Problem to work on >>
All records must be restated word for word.

Stored data >>
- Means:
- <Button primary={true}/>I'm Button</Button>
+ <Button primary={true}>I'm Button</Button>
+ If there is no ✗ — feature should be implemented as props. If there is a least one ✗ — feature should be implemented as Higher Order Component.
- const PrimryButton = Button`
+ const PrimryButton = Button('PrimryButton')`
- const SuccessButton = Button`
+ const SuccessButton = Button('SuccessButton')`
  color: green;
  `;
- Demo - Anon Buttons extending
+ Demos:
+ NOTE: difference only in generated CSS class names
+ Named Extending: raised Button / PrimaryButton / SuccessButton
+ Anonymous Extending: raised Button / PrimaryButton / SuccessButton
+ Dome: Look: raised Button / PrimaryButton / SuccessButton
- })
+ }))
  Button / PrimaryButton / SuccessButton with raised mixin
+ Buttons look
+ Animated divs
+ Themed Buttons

Finished exercise >>
- Means:
- <Button primary={true}/>I'm Button</Button>
+ <Button primary={true}>I'm Button</Button>
+ If there is no ✗ — feature should be implemented as props. If there is a least one ✗ — feature should be implemented as Higher Order Component.
- const PrimryButton = Button`
+ const PrimryButton = Button('PrimryButton')`
- const SuccessButton = Button`
+ const SuccessButton = Button('SuccessButton')`
  color: green;
  `;
- Demo - Anon Buttons extending
+ Demos:
+ NOTE: difference only in generated CSS class names
+ Named Extending: raised Button / PrimaryButton / SuccessButton
+ Anonymous Extending: raised Button / PrimaryButton / SuccessButton
+ Dome: Look: raised Button / PrimaryButton / SuccessButton
- })
+ }))
  Button / PrimaryButton / SuccessButton with raised mixin
+ Buttons look
+ Animated divs
+ Themed Buttons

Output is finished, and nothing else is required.